Work item ::
The full listing should be written out verbatim, and its images should be dropped.

—————

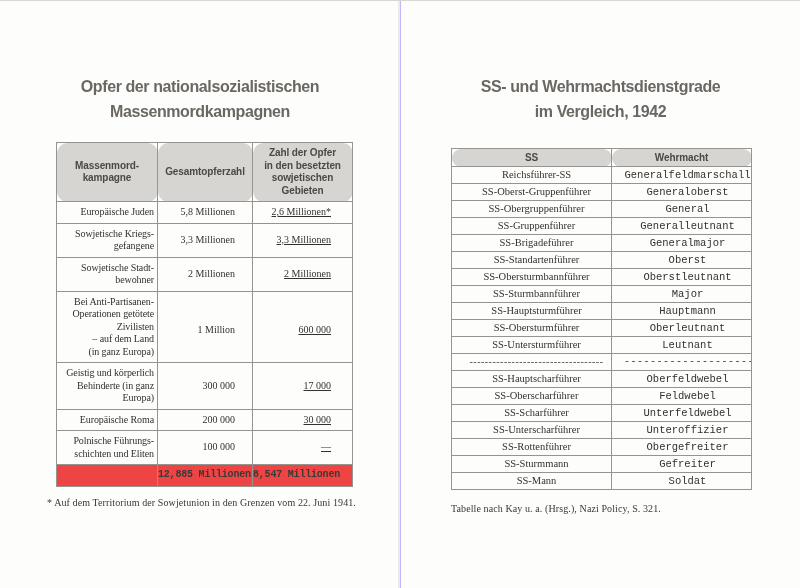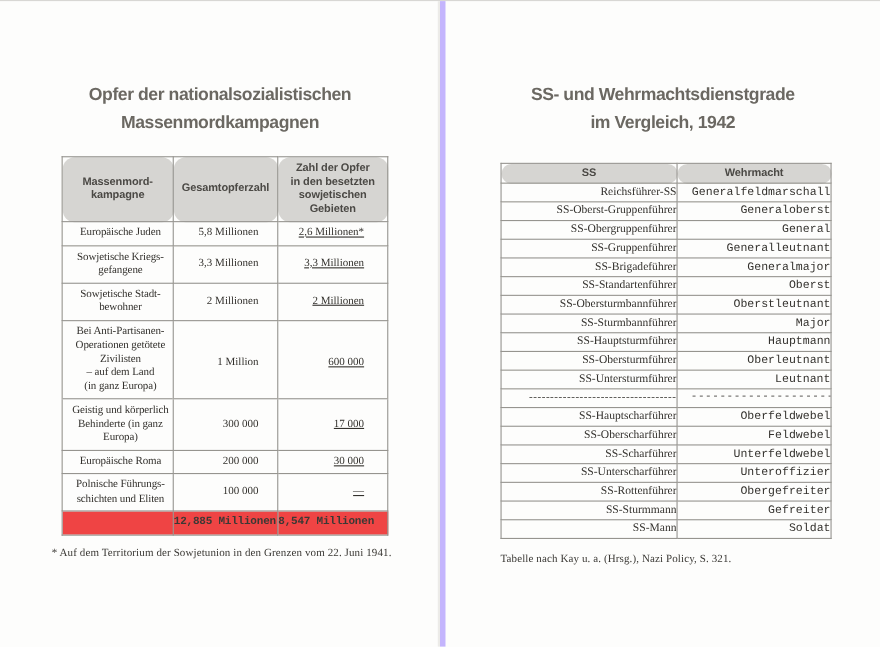--- a/index.html
+++ b/index.html
@@ -21,7 +21,7 @@
     padding-top: 73px;
   }
   .page.right {
-    border-left: 5px solid #c4b5fd;
+    border-left: 1px solid #c4b5fd;
     box-shadow: -2px 0 0 #ecebe8;
   }
   .title {

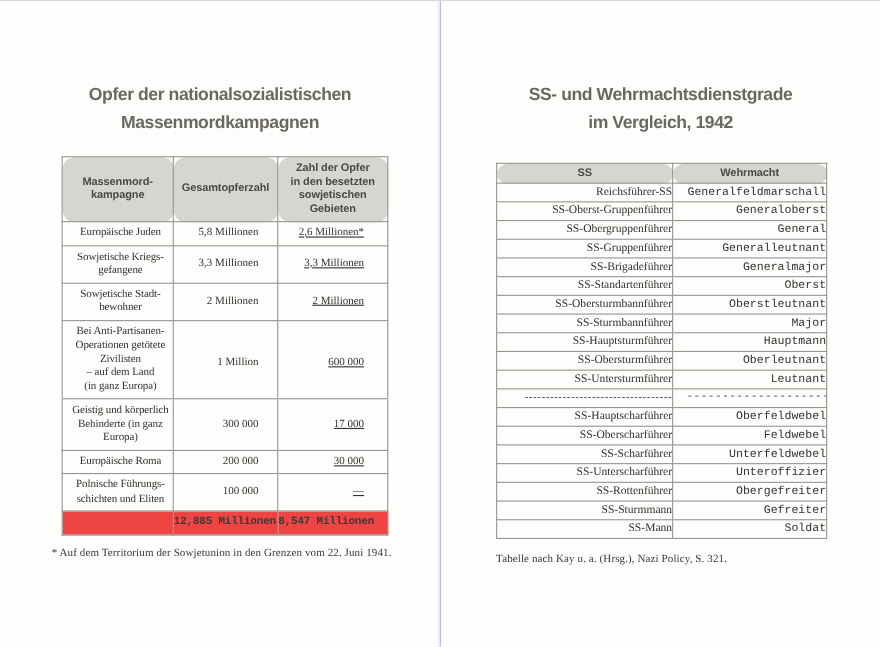--- a/index.html
+++ b/index.html
@@ -88,7 +88,7 @@
     font-size: 10.5px;
     line-height: 12px;
     color: #33312d;
-    text-align: right;
+    text-align: center;
     padding: 2px 0 2px 10px;
     white-space: nowrap;
     overflow: hidden;

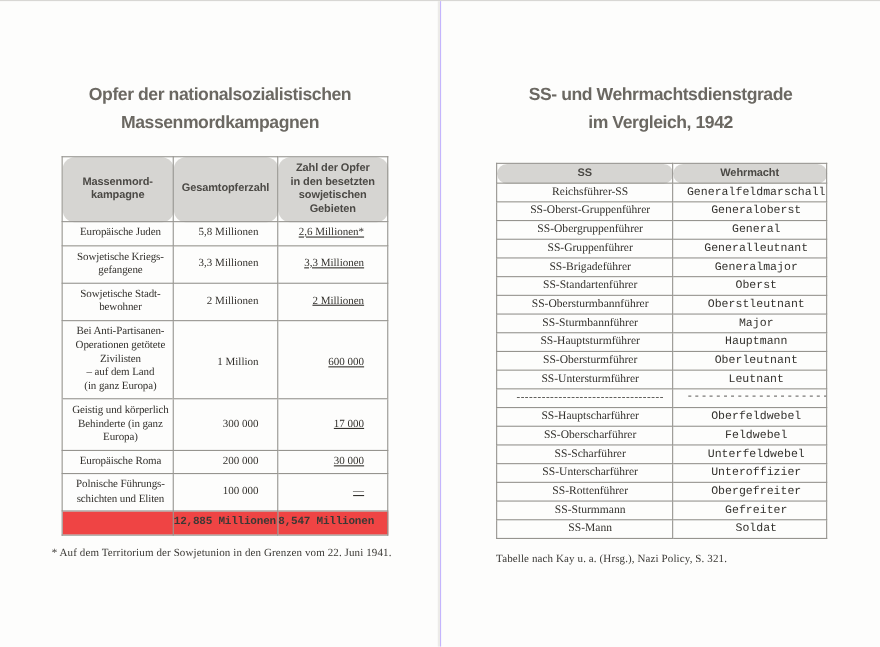--- a/index.html
+++ b/index.html
@@ -62,7 +62,7 @@
     padding-left: 8px;
     white-space: pre-line;
     letter-spacing: -0.1px;
-    text-align: center;
+    text-align: right;
   }
   .vtable td.num-total  { text-align: right; padding-right: 17px; }
   .vtable td.num-soviet { text-align: right; padding-right: 21px; text-decoration: underline; }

—————

Task result ::
--- a/index.html
+++ b/index.html
@@ -21,7 +21,7 @@
     padding-top: 73px;
   }
   .page.right {
-    border-left: 5px solid #c4b5fd;
+    border-left: 1px solid #c4b5fd;
     box-shadow: -2px 0 0 #ecebe8;
   }
   .title {

--- a/index.html
+++ b/index.html
@@ -88,7 +88,7 @@
     font-size: 10.5px;
     line-height: 12px;
     color: #33312d;
-    text-align: right;
+    text-align: center;
     padding: 2px 0 2px 10px;
     white-space: nowrap;
     overflow: hidden;

--- a/index.html
+++ b/index.html
@@ -62,7 +62,7 @@
     padding-left: 8px;
     white-space: pre-line;
     letter-spacing: -0.1px;
-    text-align: center;
+    text-align: right;
   }
   .vtable td.num-total  { text-align: right; padding-right: 17px; }
   .vtable td.num-soviet { text-align: right; padding-right: 21px; text-decoration: underline; }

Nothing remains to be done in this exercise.